As a software developer, you will almost certainly have more available time than the key decision makers on your project. Before you find yourself totally blocked, it’s important to make good use of the time you do get with them. Here are five ways to make the most of that time.
1. Ask in Writing First
Before attempting to schedule any time for a meeting, I have found it best to ask your questions in writing. That might be as simple as drafting a quick email or Slack message. More complicated issues might warrant a markdown file or code snippets. Whatever the format, capturing questions in writing first is always helpful.
For the simpler questions, you may get your answers back via email or Slack. This prevents wasting time scheduling and participating in unnecessary meetings.
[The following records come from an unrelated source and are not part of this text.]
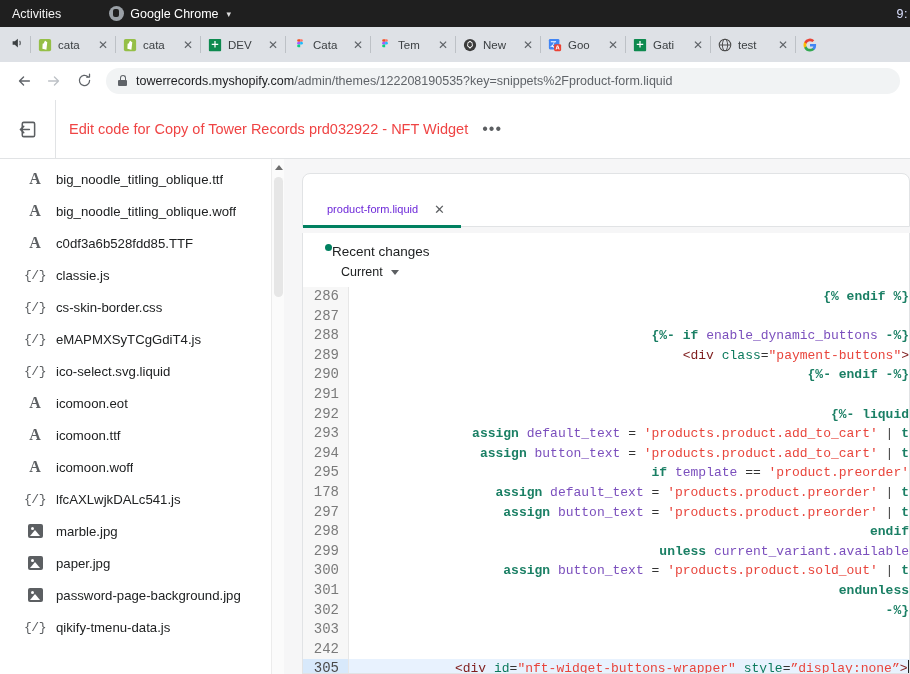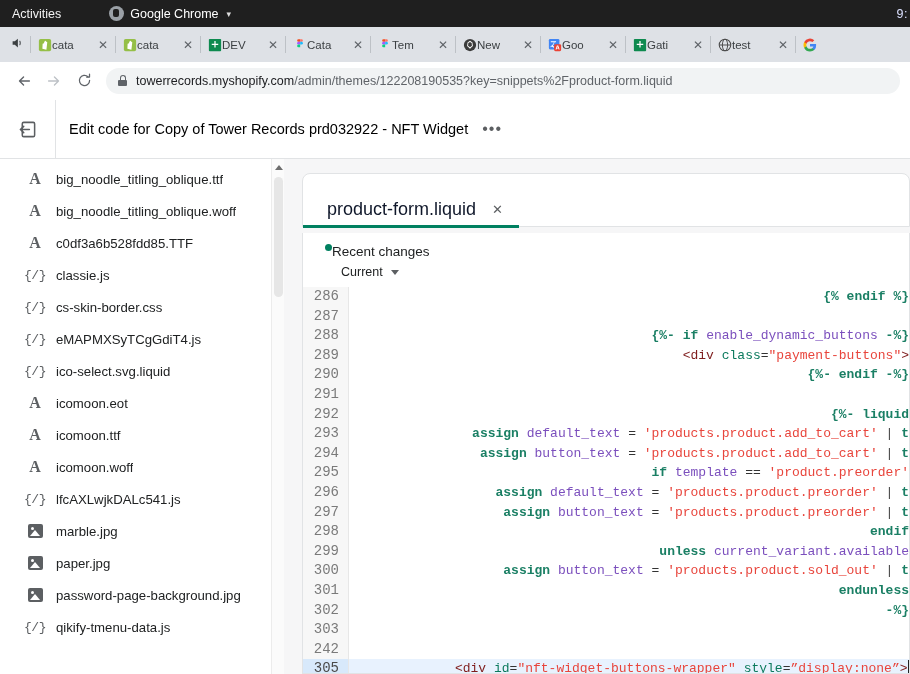--- a/index.html
+++ b/index.html
@@ -42,7 +42,7 @@
   .mute-icon { width: 26px; text-align:center; color:#3c4043; font-size: 13px; }
   .tab-sep { width:1px; height:17px; background:#bdc1c6; flex:0 0 auto; }
   .tab {
-    display:flex; align-items:center; gap:0;
+    display:flex; align-items:center; gap:6px;
     padding: 8px 7px; height: 26px; flex: 0 0 auto;
     max-width: 88px; min-width: 84px;
   }

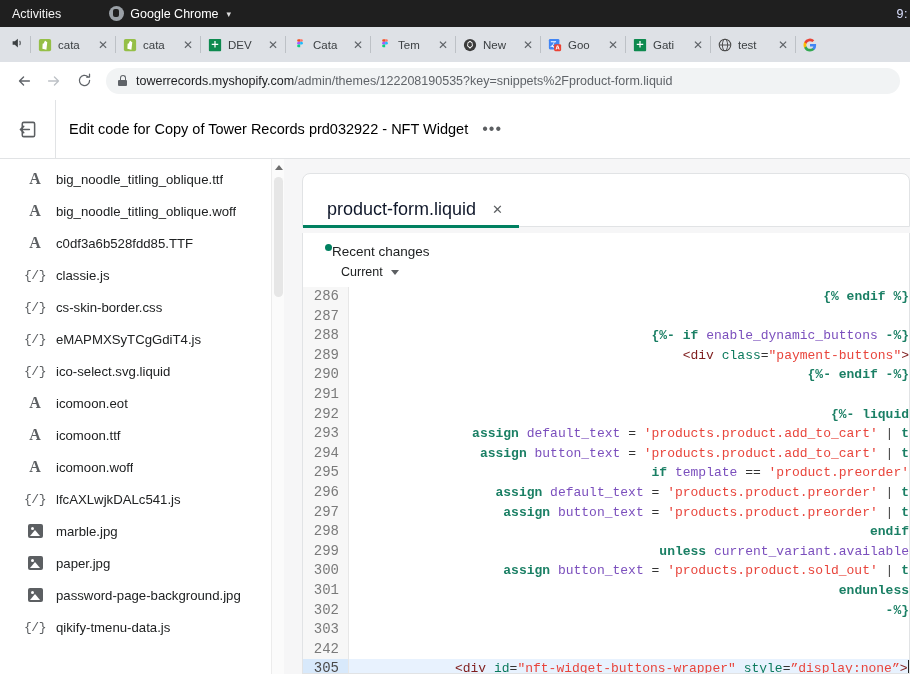--- a/index.html
+++ b/index.html
@@ -93,7 +93,7 @@
   }
   .exit-icon { width:19px; height:19px; display:block; }
   .admin-title {
-    font-size: 14.5px; color:#000000; margin-left: 13px; white-space:nowrap;
+    font-size: 14.5px; color:#ef4444; margin-left: 13px; white-space:nowrap;
   }
   .admin-dots { margin-left: 14px; color:#5c5f62; font-size: 16px; letter-spacing: 1px; }
 

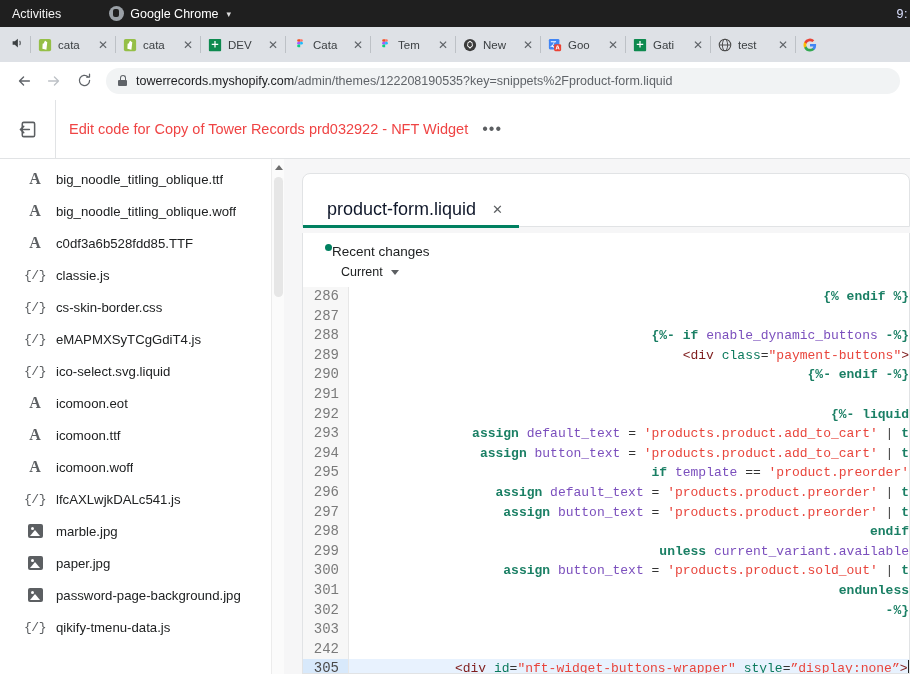--- a/index.html
+++ b/index.html
@@ -149,7 +149,7 @@
     display:flex; align-items:center; gap:16px;
     padding: 16px 16px 0 24px; height: 54px; position:relative;
   }
-  .ed-tab-label { font-size: 18px; color:#0f172a; }
+  .ed-tab-label { font-size: 11px; color:#6d28d9; }
   .ed-tab-close { font-size: 13px; color:#5c5f62; }
   .ed-tab-underline{
     position:absolute; left:0; bottom:0; height:3px; width: 100%;

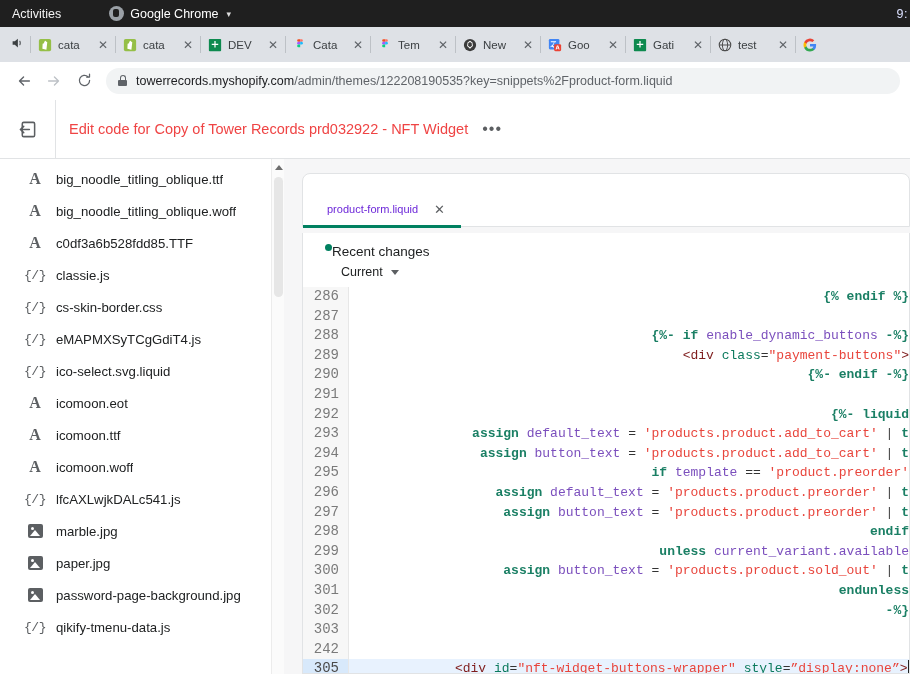--- a/index.html
+++ b/index.html
@@ -522,7 +522,7 @@
             <div class="code-text"><span class="tk-op">      </span><span class="tk-kw">if</span><span class="tk-op"> </span><span class="tk-var">template</span><span class="tk-op"> == </span><span class="tk-str">'product.preorder'</span></div>
           </div>
           <div class="code-line">
-            <div class="gutter">296</div>
+            <div class="gutter">178</div>
             <div class="code-text"><span class="tk-op">        </span><span class="tk-kw">assign</span><span class="tk-op"> </span><span class="tk-var">default_text</span><span class="tk-op"> = </span><span class="tk-str">'products.product.preorder'</span><span class="tk-punc"> | </span><span class="tk-kw">t</span></div>
           </div>
           <div class="code-line">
For the bigger issues that do end up requiring a meeting, your written request can set the discussion up for success by providing an informal meeting agenda.
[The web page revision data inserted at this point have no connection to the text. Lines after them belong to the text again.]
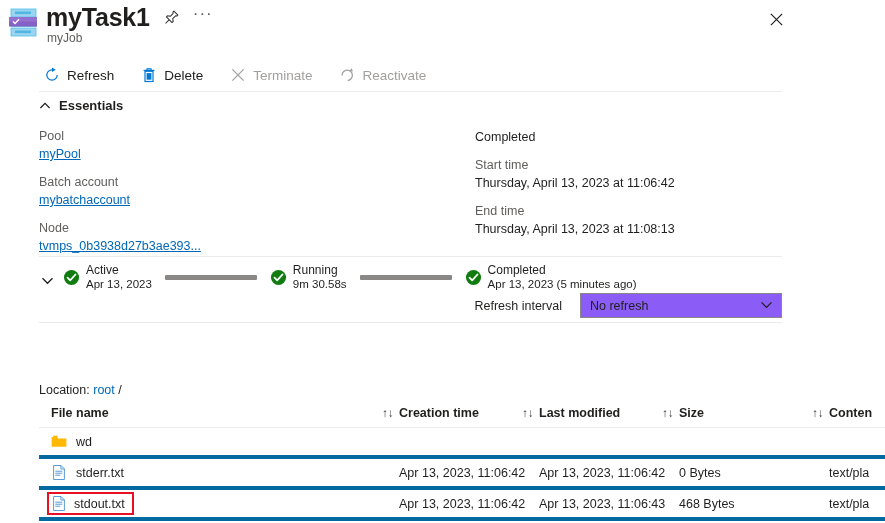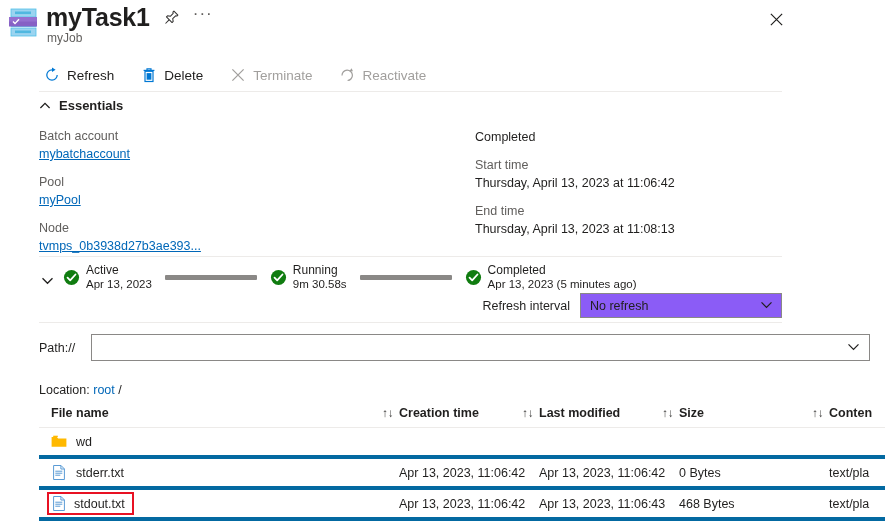--- a/index.html
+++ b/index.html
@@ -236,13 +236,13 @@
     <div class="ess-col left">
 
       <div class="ess-item">
+        <div class="ess-label">Pool</div>
+        <div class="ess-value"><a class="lnk">myPool</a></div>
+      </div>
+
+      <div class="ess-item">
         <div class="ess-label">Batch account</div>
         <div class="ess-value"><a class="lnk">mybatchaccount</a></div>
-      </div>
-
-      <div class="ess-item">
-        <div class="ess-label">Pool</div>
-        <div class="ess-value"><a class="lnk">myPool</a></div>
       </div>
 
       <div class="ess-item">

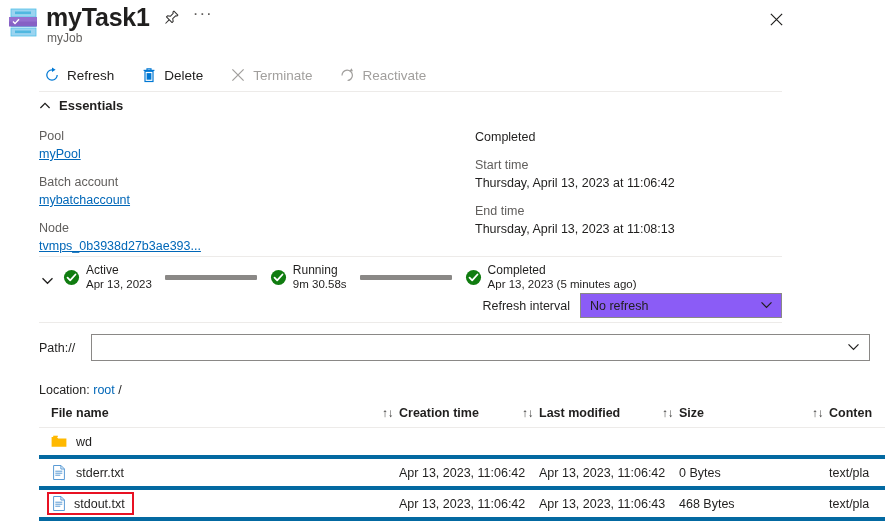--- a/index.html
+++ b/index.html
@@ -81,7 +81,7 @@
 
   .refresh-row {
     position:absolute; right:14px; top:293px;
-    display:flex; align-items:center; gap:10px;
+    display:flex; align-items:center; gap:18px;
   }
   .refresh-label { font-size:12.5px; color:#201f1e; }
   .select-box {

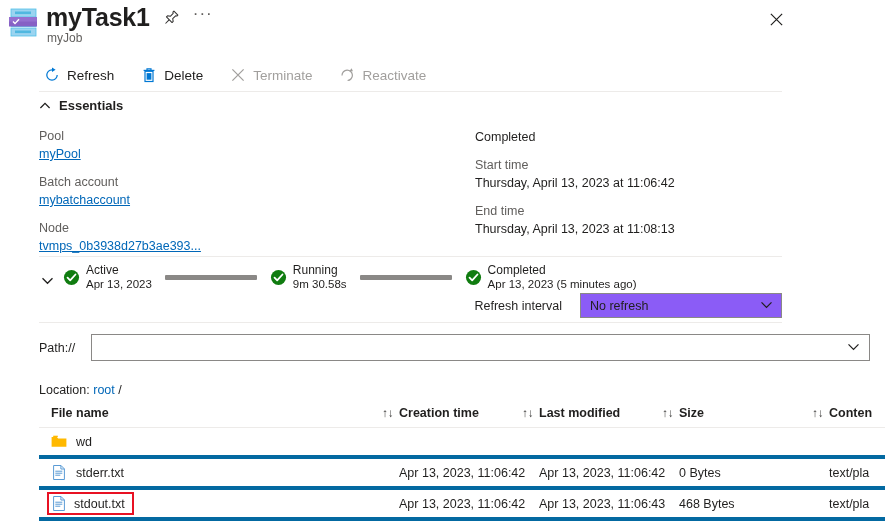--- a/index.html
+++ b/index.html
@@ -339,16 +339,6 @@
 
   <div class="rule" style="top:322px;"></div>
 
-  <div class="path-row">
-    <span class="path-label">Path://</span>
-    <div class="path-input">
-      <span>
-        <svg width="13" height="13" viewBox="0 0 12 12">
-          <path d="M1.4 4 L6 8.6 L10.6 4" fill="none" stroke="#201f1e" stroke-width="1.15"></path>
-        </svg>
-      </span>
-    </div>
-  </div>
 
   <div class="location-row">
     <span>Location:</span>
It can also be helpful to reply to your original messages after the meeting with a quick summary of any major decisions made. This clears up any lingering uncertainty and makes it easier for your decision maker to confirm the plan set during the meeting.
2. Come with Your Own Answers
I like to show up to meetings with a proposed solution to my problem. Problem solving — brainstorming ideas, evaluating potential tradeoffs, creating plans, etc. — is time-consuming work. It’s helpful when people who have the most available time do the bulk of it.
Having an example of a possible solution can be a big help and a time saver. It’s much easier and quicker for your decision maker to either approve the proposal or point out flaws in the plan that need to be addressed.
3. Be Thoughtful About Other Attendees
A meeting with a large audience (such as a daily standup) is usually not the right place to seek clarity from your decision maker. You’ll be aware that the discussion is irrelevant to several people listening, and your conversation will likely be rushed or unfocused. Instead, opt for dedicated time with the decision maker.
If other people need to be present at your meeting with the decision maker, make sure they all have enough context about the issue. If possible, spend time getting the non-critical participants up to speed on the matter ahead of time. Otherwise, keep the audience very small, and communicate outcomes to the larger group after the fact.
4. Keep a List of Low-Priority Questions
This likely goes without saying, but try to take advantage of every minute scheduled. Have an ongoing list of minor, non-blocking issues that you’d like the decision maker’s input on. If there are a few extra minutes left at the end of your meeting, request to move the discussion to another issue. It can be courteous to give a warning when doing so, in case other meeting attendees would prefer to drop out.
5. Be Opportunistic with Last-Minute Schedule Changes
When someone’s daily agenda is always very full, it’s also likely that there will be a lot of last-minute adjustments to that schedule. Try to be aware of these cancellations. If a meeting you were both invited to gets canceled, or if someone mentions an event getting rescheduled, that means some time just became available. Is there something you feel ready to discuss? Suggest an impromptu meeting to replace the original event.